22 June 2015 15:05:01 IST

Digital jobs red hot at MICA: Director Nagesh Rao

Nagesh Rao, President and Director, MICA

For 2015 placement season, 30% of batch of 160 students picked up by digital media companies

Digital and e.comm is the flavour of the season. With digital India being the new mantra and consumers taking to shopping online like a duck to water, digital-led companies are scrambling to hire talent in droves.

The digital boom has impacted the Ahmedabad-based MICA in a beneficial way. MICA, a strategic marketing and communication school which is entering its 25{+t}{+h} year, has seen hiring by digital companies sharply up in the two years since it introduced a specialisation in digital communications management.

President and Director Nagesh Rao (click here to see exclusive video interview with Nagesh Rao) points out that in the placement season for 2015, 30 per cent of its 160 students were hired by digital companies — 20 of the 85 companies that turned up to recruit this year were digital. Last year, 21 per cent (19 out of 90) of the recruiting companies were digital, and they hired 40 students of a batch of 153.

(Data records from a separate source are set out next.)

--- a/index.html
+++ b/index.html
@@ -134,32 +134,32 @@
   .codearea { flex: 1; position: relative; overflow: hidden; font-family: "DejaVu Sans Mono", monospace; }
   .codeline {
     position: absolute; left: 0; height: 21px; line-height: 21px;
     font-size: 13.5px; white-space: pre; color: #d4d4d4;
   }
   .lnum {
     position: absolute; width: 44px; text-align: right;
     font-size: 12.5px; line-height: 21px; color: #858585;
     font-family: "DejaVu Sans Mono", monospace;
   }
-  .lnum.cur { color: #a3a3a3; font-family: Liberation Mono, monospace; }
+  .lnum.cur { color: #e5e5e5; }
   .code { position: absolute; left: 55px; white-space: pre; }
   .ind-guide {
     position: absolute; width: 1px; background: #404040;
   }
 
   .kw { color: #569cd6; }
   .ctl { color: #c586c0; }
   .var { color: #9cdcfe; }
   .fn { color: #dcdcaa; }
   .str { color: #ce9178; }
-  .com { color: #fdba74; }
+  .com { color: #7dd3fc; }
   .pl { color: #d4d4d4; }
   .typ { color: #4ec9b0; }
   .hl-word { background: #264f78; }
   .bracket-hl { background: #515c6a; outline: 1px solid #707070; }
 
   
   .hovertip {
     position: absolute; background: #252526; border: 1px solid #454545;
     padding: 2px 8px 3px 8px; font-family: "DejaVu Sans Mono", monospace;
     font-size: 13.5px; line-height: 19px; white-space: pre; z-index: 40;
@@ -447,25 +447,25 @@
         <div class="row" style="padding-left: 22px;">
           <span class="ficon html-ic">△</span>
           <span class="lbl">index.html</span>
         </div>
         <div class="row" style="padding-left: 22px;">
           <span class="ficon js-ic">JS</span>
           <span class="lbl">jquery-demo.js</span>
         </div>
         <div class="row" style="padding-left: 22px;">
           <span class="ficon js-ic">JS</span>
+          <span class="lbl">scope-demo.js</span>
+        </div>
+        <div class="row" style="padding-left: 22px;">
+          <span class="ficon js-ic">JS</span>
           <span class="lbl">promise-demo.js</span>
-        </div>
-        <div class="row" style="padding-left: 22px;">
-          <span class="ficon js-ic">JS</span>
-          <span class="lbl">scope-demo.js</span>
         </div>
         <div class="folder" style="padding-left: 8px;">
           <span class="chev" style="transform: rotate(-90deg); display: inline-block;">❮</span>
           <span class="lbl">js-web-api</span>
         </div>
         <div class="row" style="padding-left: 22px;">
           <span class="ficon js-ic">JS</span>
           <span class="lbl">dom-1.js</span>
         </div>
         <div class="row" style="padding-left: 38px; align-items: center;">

“Students are taking as many classes in the digital space as possible as recruitment has really picked up in this area,” says Rao.

Biggest hires

This year, software major Cognizant was the biggest recruiter in the digital space, followed by Amazon and Google. While all the students have been placed this year, apart from those in the digital stream, students were picked up by other media companies and FMCG companies. Significantly, nobody joined the advertising industry, to which many MBAs flocked to in the 1980s and 1990s. “The ad industry cannot afford our students as they pay only ₹4-5 lakh a year as a starting package,” points out Rao. The average salary package for this year was around ₹12 lakh.

Rao says that communications is still to take its place at the high table, even though, when recruiters come to hire, they say one of the top things they look for is communication skills.

“But they are focusing only on skills; for me it’s a strategy and a skill. If you strategically convert big data analytics into insights and translate it appropriately, communications then becomes key. It’s the whole idea and the thought process behind it.”

Matching skills

MICA’s Director says with the launch of its digital communications course, the institute is uniquely placed. Rao says one can talk of expertise in left brain skills like market research and hard data analytics and then there’s right brain expertise in the creative space.

“Nobody is doing the whole spectrum; so can we (at MICA) create the expertise to do the whole thing? As we look forward, we see the need for such a combination of skills will increase in banking to automotive sectors, where the notion of digital is going to play a critical role. We talk about communications as a soft skill, but it’s one of the hardest things to do, both professionally and personally,” says Rao.